Problem statement> Please make an exact copy of the lines from the one holding "total: 1541.74 -> 1550.25" through the end of the data, both ends included, with no pictures.

[Stored items]
####

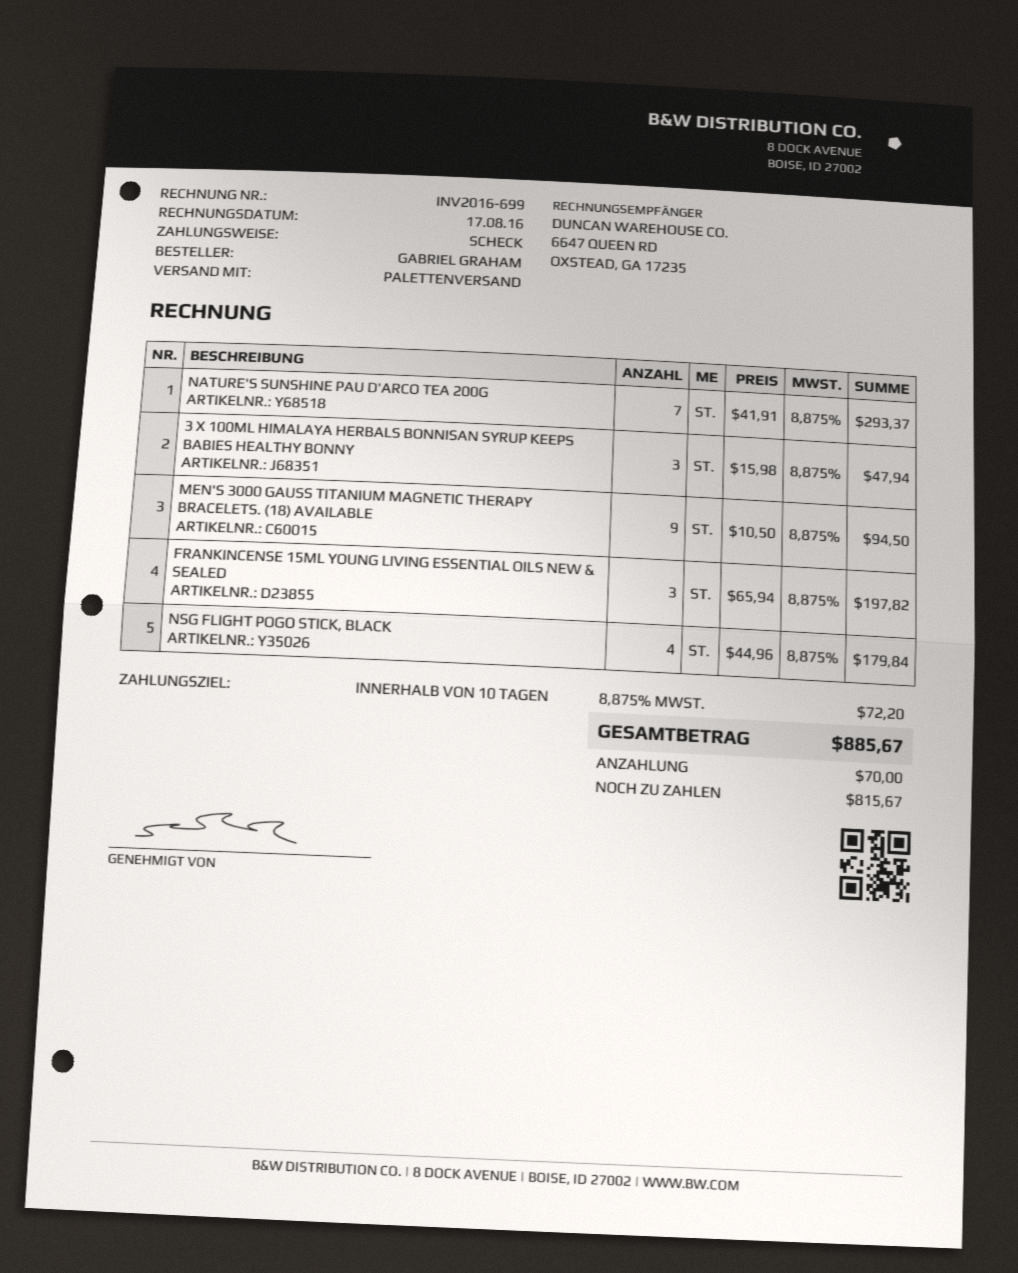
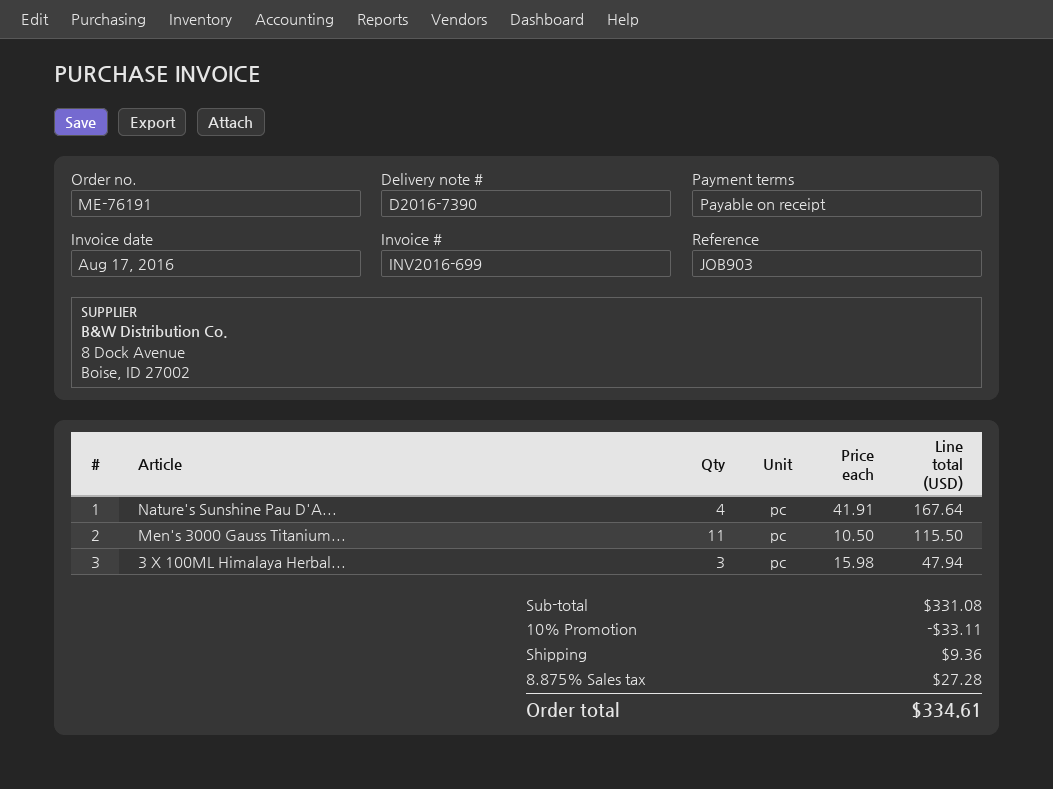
payment terms: 10 days -> on receipt
NATURE'S SUNSHINE PAU D'ARCO TEA 200G: 7 x 41.91 = 293.37 -> 4 x 41.91 = 167.64
MEN'S 3000 GAUSS TITANIUM MAGNETIC THERAPY BRACELETS. (18) AVAILABLE: 9 x 10.50 = 94.50 -> 11 x 10.50 = 115.50
FRANKINCENSE 15ML YOUNG LIVING ESSENTIAL OILS NEW & SEALED: 3 x 65.94 = 197.82 -> none
NSG FLIGHT POGO STICK, BLACK: 4 x 44.96 = 179.84 -> none
discount: none -> 10% = 33.11
shipping: none -> 9.36
tax: 8.875% = 72.20 -> 8.875% = 27.28
total: 885.67 -> 334.61

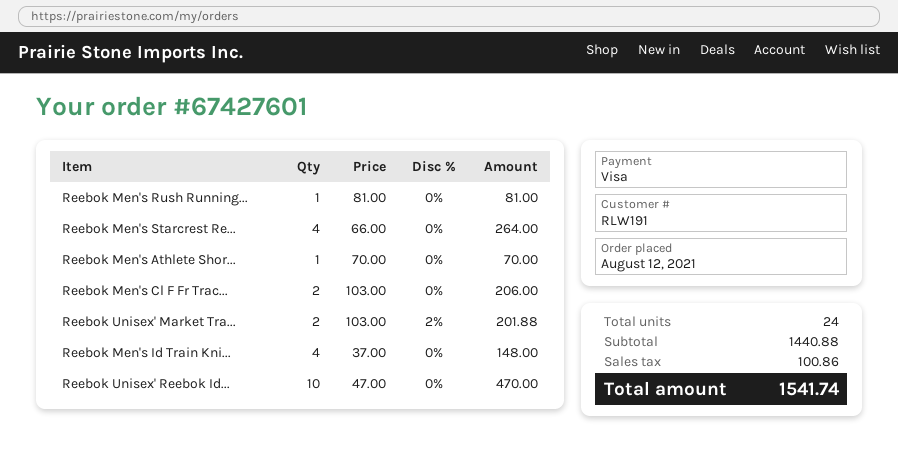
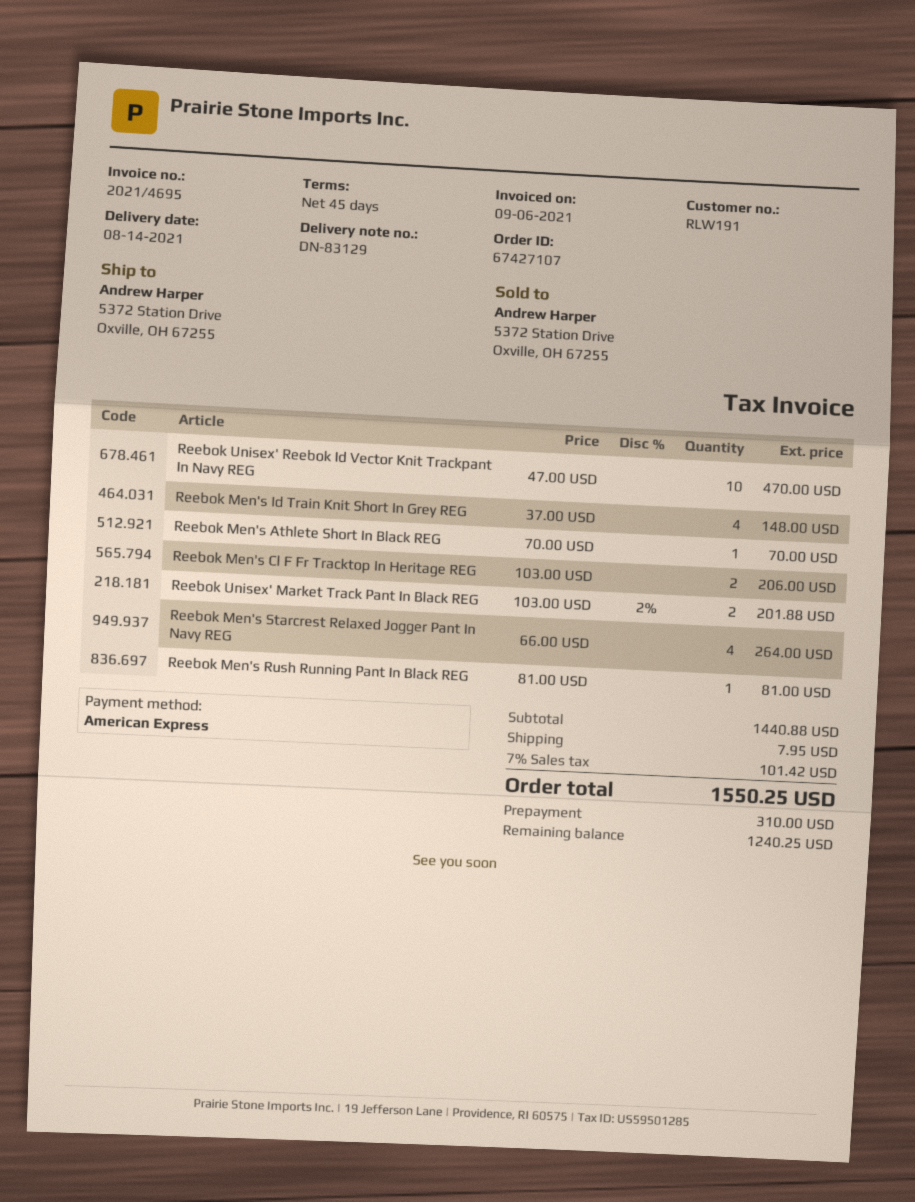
order number: 67427601 -> 67427107
payment method: Visa -> American Express
shipping: none -> 7.95
tax: 100.86 -> 101.42
total: 1541.74 -> 1550.25

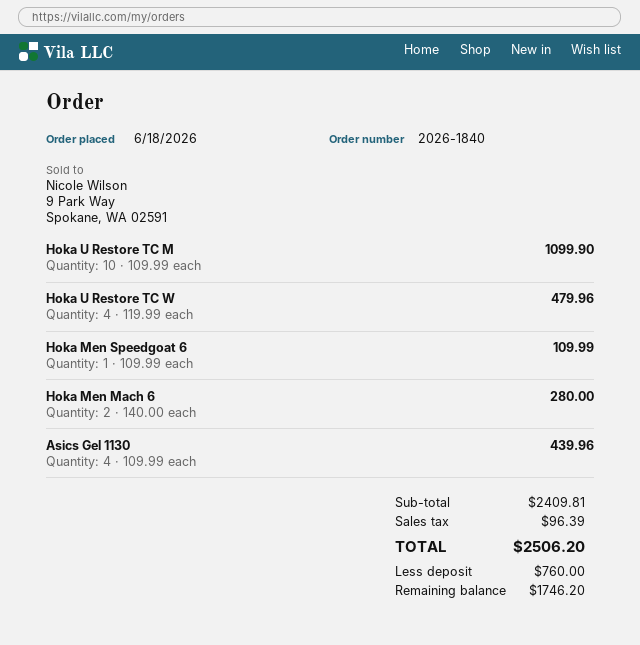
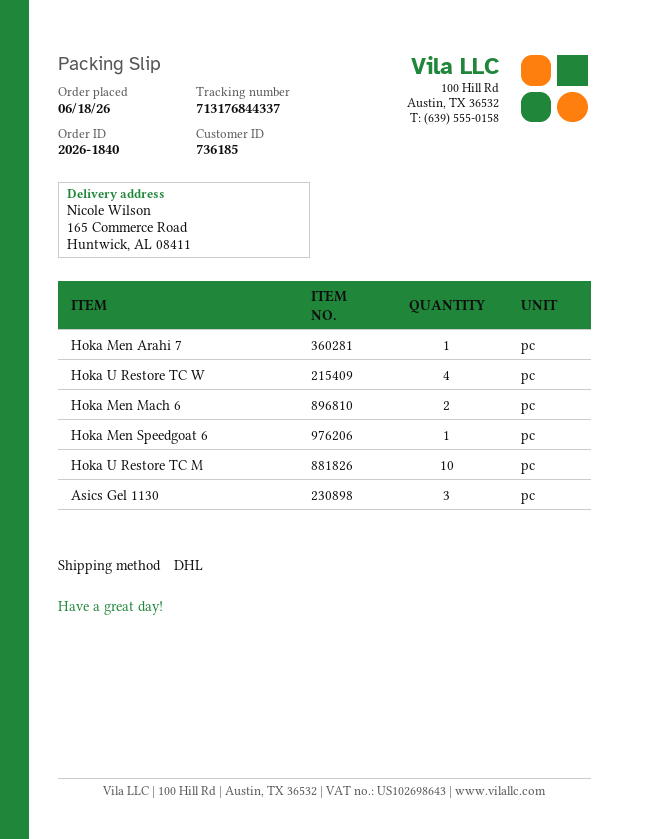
Asics Gel 1130: 4 -> 3
Hoka Men Arahi 7: none -> 1

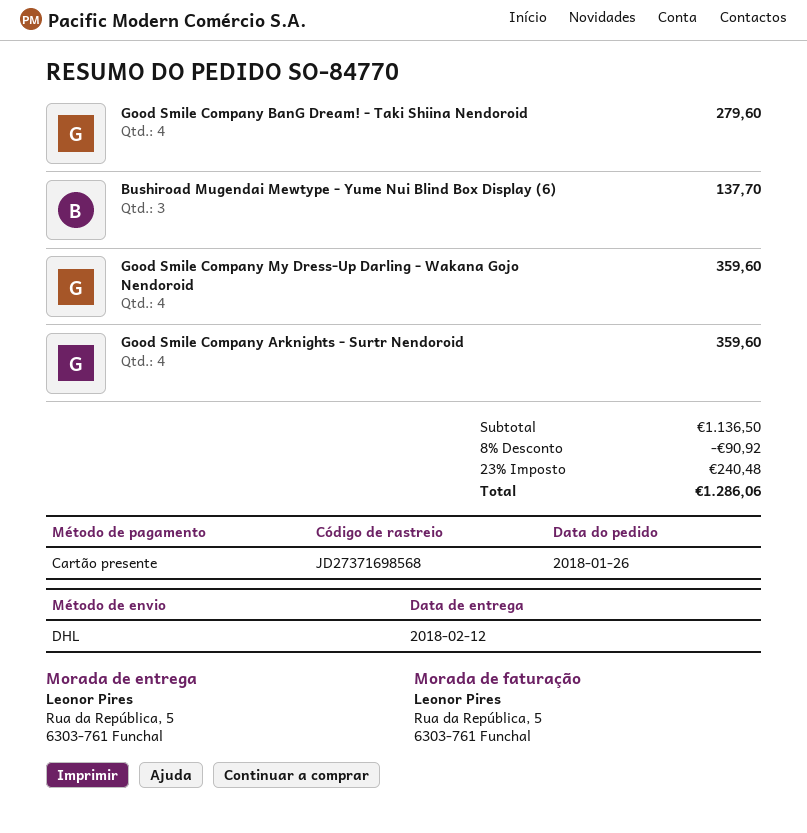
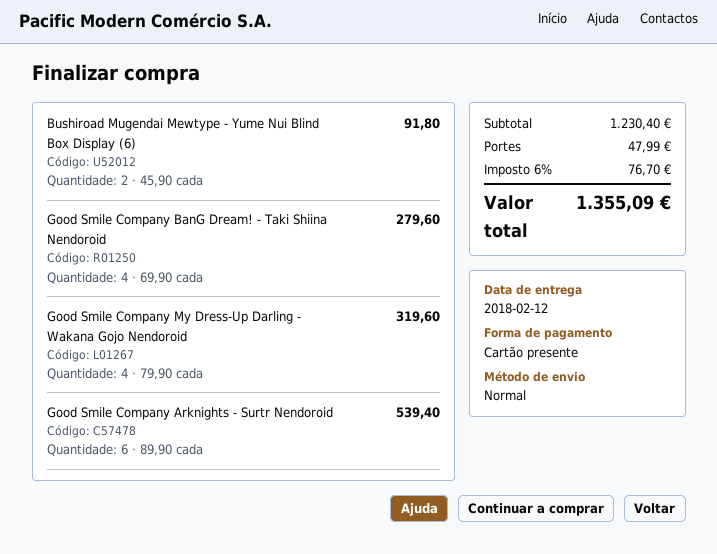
shipping method: DHL -> standard
Bushiroad Mugendai Mewtype - Yume Nui Blind Box Display (6): 3 for 137.70 -> 2 for 91.80
Good Smile Company My Dress-Up Darling - Wakana Gojo Nendoroid: 4 for 359.60 -> 4 for 319.60
Good Smile Company Arknights - Surtr Nendoroid: 4 for 359.60 -> 6 for 539.40
subtotal: 1136.50 -> 1230.40
discount: 8% = 90.92 -> none
shipping: none -> 47.99
tax: 23% = 240.48 -> 6% = 76.70
total: 1286.06 -> 1355.09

####

Output>
total: 1541.74 -> 1550.25

Asics Gel 1130: 4 -> 3
Hoka Men Arahi 7: none -> 1

shipping method: DHL -> standard
Bushiroad Mugendai Mewtype - Yume Nui Blind Box Display (6): 3 for 137.70 -> 2 for 91.80
Good Smile Company My Dress-Up Darling - Wakana Gojo Nendoroid: 4 for 359.60 -> 4 for 319.60
Good Smile Company Arknights - Surtr Nendoroid: 4 for 359.60 -> 6 for 539.40
subtotal: 1136.50 -> 1230.40
discount: 8% = 90.92 -> none
shipping: none -> 47.99
tax: 23% = 240.48 -> 6% = 76.70
total: 1286.06 -> 1355.09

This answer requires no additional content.